J’avais été tout de suite frappé de l’intelligence et de la grande érudition d’Alfred Jarry, dit encore le docteur Saltas dans son article des Marges, et dès le premier jour nous fûmes d’excellents amis. Je le vis arriver à mon cabinet pour me demander de le soulager d’une douleur dentaire très vive, et je mentionne ce fait pour montrer quelle délicatesse il apportait dans toutes ses relations : dès le lendemain, comme je n’avais, naturellement, voulu aucun honoraire, il me donna, en remerciement, une première édition d’Ubu-roi avec une charmante dédicace. Au prix qu’a atteint l’édition originale de sort chef-d’œuvre c’était me payer royalement pour peu de chose.

Oui, ce très mauvais garçon possédait le sens de la dignité de l’individu à un point tout à fait exceptionnel, au moins dans les lettres, car les gens de lettres, société effroyablement mêlée, ne sont pas toujours des plus scrupuleux sur les moyens de parvenir. Déjà, vers cette époque, le Penses-tu réussir de Jean de Tinan oppressait pas mal de consciences, et si j’ai consenti à essayer de narrer la courte existence de l’incorrigible bohème que fut Jarry c’est parce que nul mieux que moi ne peut l’avoir connu dans toute l’intimité de son orgueil. Il a été victime d’un mirage de son cerveau à la fois cruel pour lui-même et pour les voisins, il a voulu conformer son existence à son programme littéraire. Celui qui chronométrait ses moindres performances ne consentait pas à marcher sur la route de la vie réelle. Il dévorait l’espace mais point les affronts, et extrêmement susceptible il voyait même des affronts où il n’y en avait pas.

Le père d’Ubu-Roi était pauvre parce que, très incapable de réprimer ses caprices ou ses passions, il avait mangé son héritage dès la première année de sa libération du collège et de la tutelle de ses parents morts d’une terrible épidémie d’influenza, le père et la mère, à huit jours de distance.

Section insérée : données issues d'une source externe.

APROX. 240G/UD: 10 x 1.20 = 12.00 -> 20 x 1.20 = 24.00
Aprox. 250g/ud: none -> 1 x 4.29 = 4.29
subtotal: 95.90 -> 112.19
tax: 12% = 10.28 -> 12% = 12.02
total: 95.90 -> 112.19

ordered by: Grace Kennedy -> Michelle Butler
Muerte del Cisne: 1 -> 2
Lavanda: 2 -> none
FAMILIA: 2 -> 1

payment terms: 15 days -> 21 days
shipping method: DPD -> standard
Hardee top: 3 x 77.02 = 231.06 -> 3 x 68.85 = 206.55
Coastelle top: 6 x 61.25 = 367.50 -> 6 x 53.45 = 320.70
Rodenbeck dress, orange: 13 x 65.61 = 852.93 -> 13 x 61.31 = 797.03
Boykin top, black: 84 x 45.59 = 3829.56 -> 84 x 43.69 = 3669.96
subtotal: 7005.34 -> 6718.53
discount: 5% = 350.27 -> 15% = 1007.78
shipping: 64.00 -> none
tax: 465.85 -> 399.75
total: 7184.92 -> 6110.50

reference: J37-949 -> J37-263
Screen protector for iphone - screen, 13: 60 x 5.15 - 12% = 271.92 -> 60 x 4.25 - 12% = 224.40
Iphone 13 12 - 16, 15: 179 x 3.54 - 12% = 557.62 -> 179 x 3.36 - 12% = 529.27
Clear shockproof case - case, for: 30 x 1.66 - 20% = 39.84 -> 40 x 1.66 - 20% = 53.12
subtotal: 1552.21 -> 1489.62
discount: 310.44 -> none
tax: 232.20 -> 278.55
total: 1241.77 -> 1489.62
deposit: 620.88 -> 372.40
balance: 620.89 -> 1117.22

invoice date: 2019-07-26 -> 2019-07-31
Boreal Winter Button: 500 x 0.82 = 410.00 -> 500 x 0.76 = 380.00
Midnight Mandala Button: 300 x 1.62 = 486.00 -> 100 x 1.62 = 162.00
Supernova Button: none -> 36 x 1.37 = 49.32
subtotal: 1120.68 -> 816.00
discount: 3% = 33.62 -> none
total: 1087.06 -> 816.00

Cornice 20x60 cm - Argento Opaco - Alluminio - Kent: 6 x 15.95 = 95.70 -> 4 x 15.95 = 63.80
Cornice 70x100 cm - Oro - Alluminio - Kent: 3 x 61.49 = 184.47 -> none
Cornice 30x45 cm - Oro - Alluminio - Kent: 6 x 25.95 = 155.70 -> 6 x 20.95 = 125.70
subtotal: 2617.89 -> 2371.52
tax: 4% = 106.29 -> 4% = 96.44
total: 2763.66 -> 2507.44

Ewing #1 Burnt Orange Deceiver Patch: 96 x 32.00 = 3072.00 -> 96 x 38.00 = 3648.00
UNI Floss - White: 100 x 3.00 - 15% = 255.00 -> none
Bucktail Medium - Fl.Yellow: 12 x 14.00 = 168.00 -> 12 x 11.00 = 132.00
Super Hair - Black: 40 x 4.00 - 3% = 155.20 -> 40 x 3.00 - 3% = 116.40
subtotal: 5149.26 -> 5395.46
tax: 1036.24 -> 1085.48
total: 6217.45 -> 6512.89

Qui étaient les parents d’Alfred Jarry ? Pour essayer de le savoir, je renvoie mes lecteurs aux Notes sur Alfred Jarry de Paul Chauveau parues au Mercure de France le 1er novembre 1926. Dans une documentation très serrée, Paul Chauveau nous offre un pedigree fort intéressant de ce surmâle de lettres, mais on n’a pas encore de certitude au sujet des véritables atavismes cérébraux de cet homme des bois lâché en pleine civilisation. Je me contenterai de dire, là-dessus, ce qu’il me confia par bribes, au fur et à mesure des circonstances et peut-être, qui sait, selon les nouvelles formules que lui suggérait sa singulière faconde. Voici, du reste, un papier que je découvre dans les dernières fantaisies littéraires de sa vie, une lettre de faire-part qu’il a dû dicter à sa sœur, le plus sérieusement du monde, juste un an avant sa mort, et que je recopie textuellement :

Hier a eu lieu te décès de M. Alfred Jarry, homme de lettres, en la 32e année de son âge, à Laval, Mayenne, 13, rue Charles-Landelle ; fils de feu Anselme Jarry, et de feue Caroline Jarry, née Trernec’k de Coutouly de Dorset, son épouse ; mort muni de tous les sacrements de l’Église.

De la part de Mlle Charlotte Jarry, sa sœur, de M. et Mme Lerestif des Tertres, ses grands-oncle et tante, de M. Amédée Gorvel de l’Escoublière, son grand-oncle, de ses cousins le capitaine de la Morinière, époux de Mlle Sidonie Lerestif des Tertres, sa cousine, et du docteur Fernand Calmette, directeur de l’Institut Pasteur de Lille, époux de Mlle Estelle de la Solle, sa cousine ; du docteur Laurent, son cousin, et de Mme Joséphine Laurent, en religion Mère Marie du Sacré-Cœur, aux Ursulines de Lamballe, sa cousine.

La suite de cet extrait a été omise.